De L'ITALIE & DU ROYAUME UNI
- Détails
- 20 Déc
- Affichages : 13298
De l’Italie et du Royaume-Uni
PAR JACQUES SAPIR ·
Le référendum italien a donc confirmé que l’Union européenne est aujourd’hui largement remise cause par les électeurs de divers pays. On en avait eu un exemple avec le referendum sur le Brexit, la sortie du Royaume-Uni de l’l’Union européenne en juin dernier. Sur ces deux thèmes, le Brexit et le référendum italien, j’ai réalisé deux émissions sur Radio-Spoutnik : https://fr.sputniknews.com/radio_sapir/
La défaite de Matteo Renzi, ses causes et ses conséquences
Si le référendum a largement polarisé l’attention des médias, c’est en raison de son résultat, un non massif à près de 60% et de la démission du premier ministre Italie M. Mattéo Renzi, qui peut ouvrir une nouvelle période d’instabilité politique en Italie. A travers le résultat du référendum italien, ce sont bien les politiques de l’Union Européenne qui sont remises en cause : baisse des salaires et des prestations sociales et libéralisation du marché du travail. L’Italie traverse en effet depuis de nombreuses années, en fait depuis le début des années 2000, une crise grave. Aujourd’hui, l’Italie est à peu de choses près au niveau qu’elle avait atteint en 2000. Autrement dit, ces seize dernières années n’ont vu aucune croissance. La faible croissance enregistrée de 2000 à 2007 a été entièrement détruite par les années suivantes. Le constat est encore pire si l’on regarde la croissance par habitant. En PIB par tête, l’Italie est aujourd’hui revenue au niveau de 1997, autrement dit à un niveau antérieur à la création de l’euro. Nul ne doute que le discours des pères de l’euro selon lequel ce dernier devait créer spontanément un croissance d’au moins 1% par an y soit pleinement apprécié à sa juste valeur. Une partie de ce phénomène est imputable à la crise financière, bien entendu. Mais une partie seulement. Car, depuis 2010 il est évident que l’Italie affronte des problèmes différents de ceux de la crise financière. On peut le mesurer à l’importante crise bancaire que ce pays connaît, et qui prend d’ailleurs une dimension politique en raison de la compromission de plusieurs proches du Premier-ministre et du gouvernement dans cette crise.
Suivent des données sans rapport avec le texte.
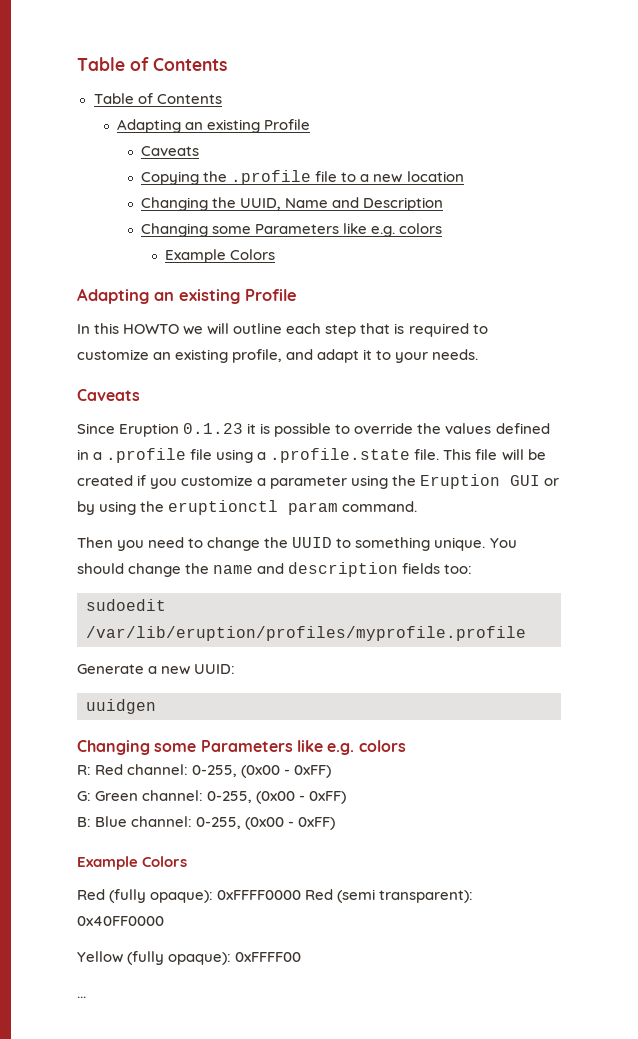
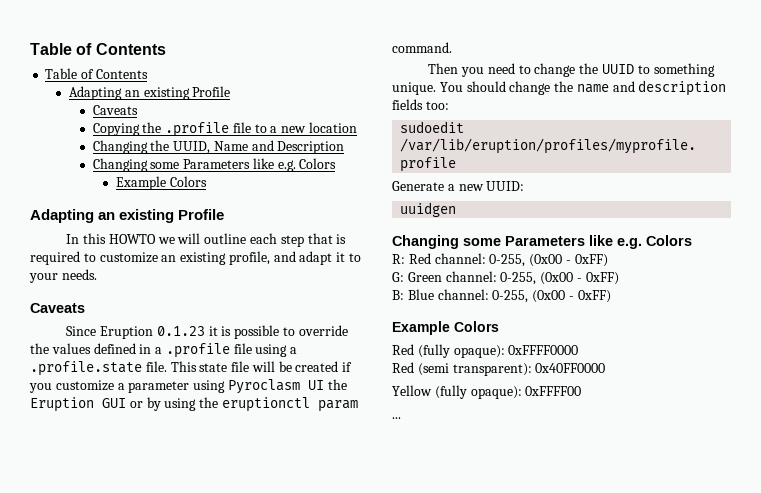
[399,223,443,234] colors -> [299,158,337,169] Colors
(472, 454) none -> [199,363,228,372] state
(389, 482) none -> [227,379,324,394] Pyroclasm UI
[358,740,406,752] colors -> [646,235,692,246] Colors
(302, 895) none -> (579, 350) //

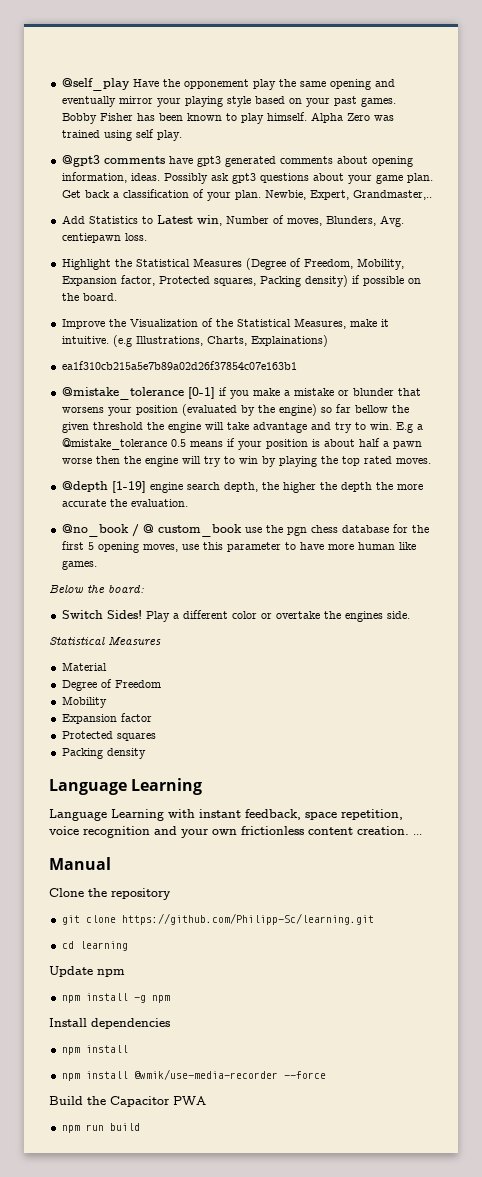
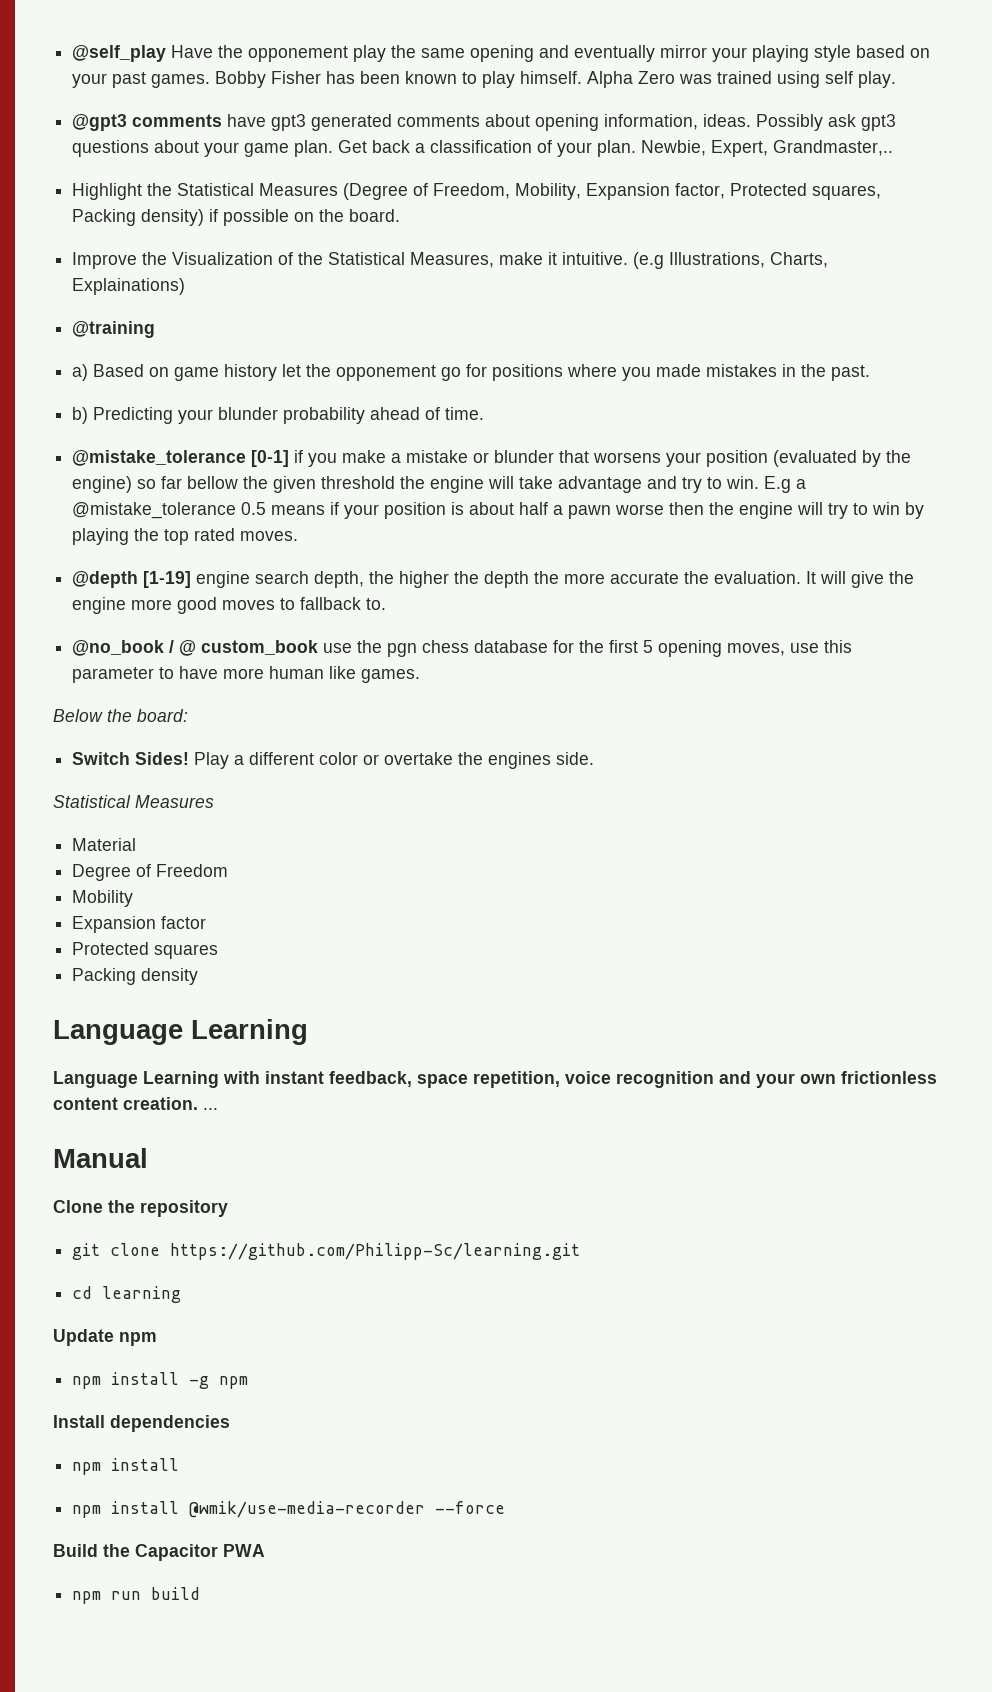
[61,215,404,227] [61,233,147,243] // Add Statistics to Latest win, Number of moves, Blunders, Avg. centiepawn loss. -> (894, 148) none
[61,361,297,370] ea1f310cb215a5e7b89a02d26f37854c07e163b1 -> [72,321,156,338] [72,364,871,381] [72,407,485,424] @training // a) Based on game history let the opponement go for positions where you made mistakes in the past. // b) Predicting your blunder probability ahead of time.
(188, 503) none -> [806,571,915,588] [72,597,387,614] It will give the engine more good moves to fallback to.

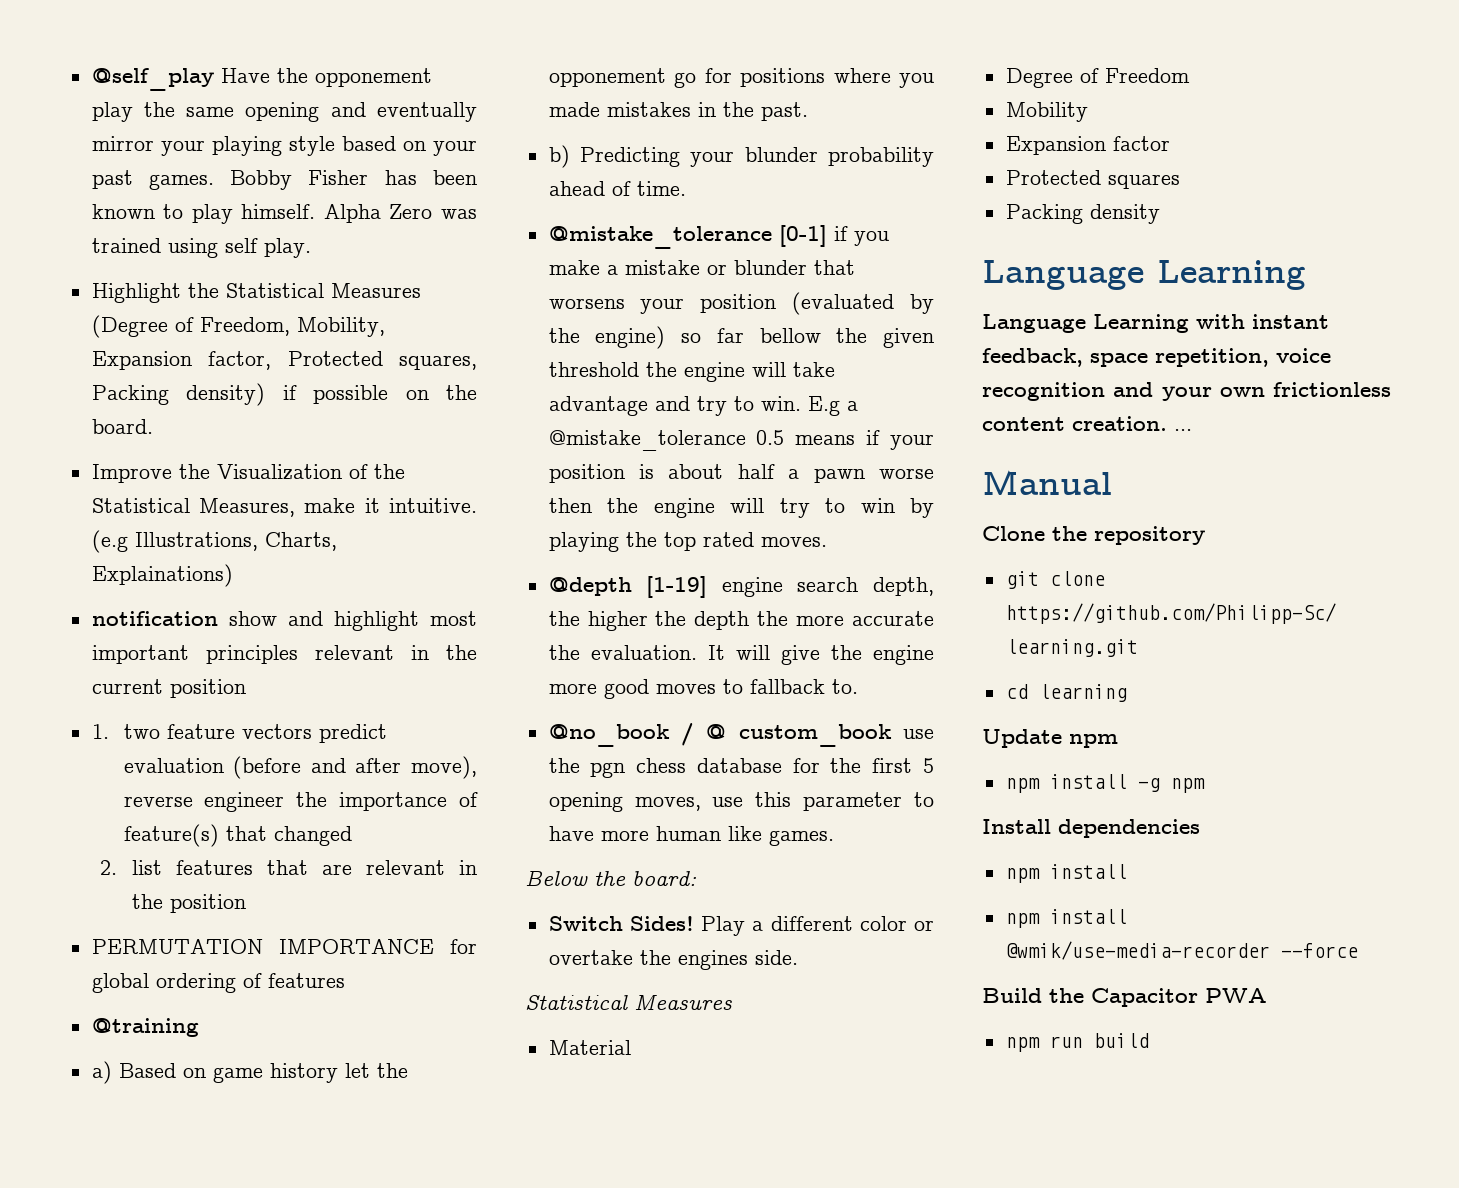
[72,114,897,131] [72,140,894,157] // @gpt3 comments have gpt3 generated comments about opening information, ideas. Possibly ask gpt3 questions about your game plan. Get back a classification of your plan. Newbie, Expert, Grandmaster,.. -> (311, 248) none
(186, 286) none -> [91,611,477,631] [91,645,477,664] [91,679,246,698] [91,724,387,743] [123,756,477,779] [123,792,478,812] [123,824,352,847] [99,860,477,875] [131,894,246,913] [91,939,478,954] [91,973,345,993] // notification show and highlight most important principles relevant in the current position // 1. two feature vectors predict evaluation (before and after move), reverse engineer the importance of feature(s) that changed // 2. list features that are relevant in the position // PERMUTATION IMPORTANCE for global ordering of features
Pour parler de la situation dans ce pays, je recevais ce vendredi 9 décembre Daoud Boughezala, rédacteur en chef de Causeur et Rémi Bourgeot économiste et chercheur associé à l’IRIS. Vous pouvez écouter l’émission en vous connectant à la page de Sputnik-France,
https://fr.sputniknews.com/radio_sapir/201612091029099549-italie-referendum/
La réforme parlementaire qui a été rejetée le dimanche 4 décembre par 60% des citoyens italiens était-elle nécessaire. Les Italiens ont-ils voté contre cette réforme ou contre les élites politiques et Bruxelles? Daoud Boughezala juge que « lorsqu’un référendum est organisé à quelques mois de distance, le peuple a de moins en moins tendance à répondre à la question et de plus en plus tendance à celui qui la pose. » En quoi la crise bancaire italienne depuis le début de l’année a pu avoir une conséquence sur les électeurs italiens et les inciter à dire non? Daoud Boughezala estime que « la question de la paupérisation des classes moyennes touche tout l’Occident avec des incidences politiques évidentes qu’il s’agisse de l’élection de Donald Trump aux Etats-Unis et du Brexit. » Rémi Bourgeot, quant à lui, considère que « l’Italie est prise d’un côté entre le modèle allemand qui a connu une adaptation forte (baisse des couts salariaux dans les années 2000) et de l’autre côté les pays comme l’Espagne qui s’y sont mis plus tard sous l’effet de la crise. A ça s’ajoute la crise bancaire, qui ne peut qu’aggraver tant qu’il n’y a pas de véritable rebond économique. »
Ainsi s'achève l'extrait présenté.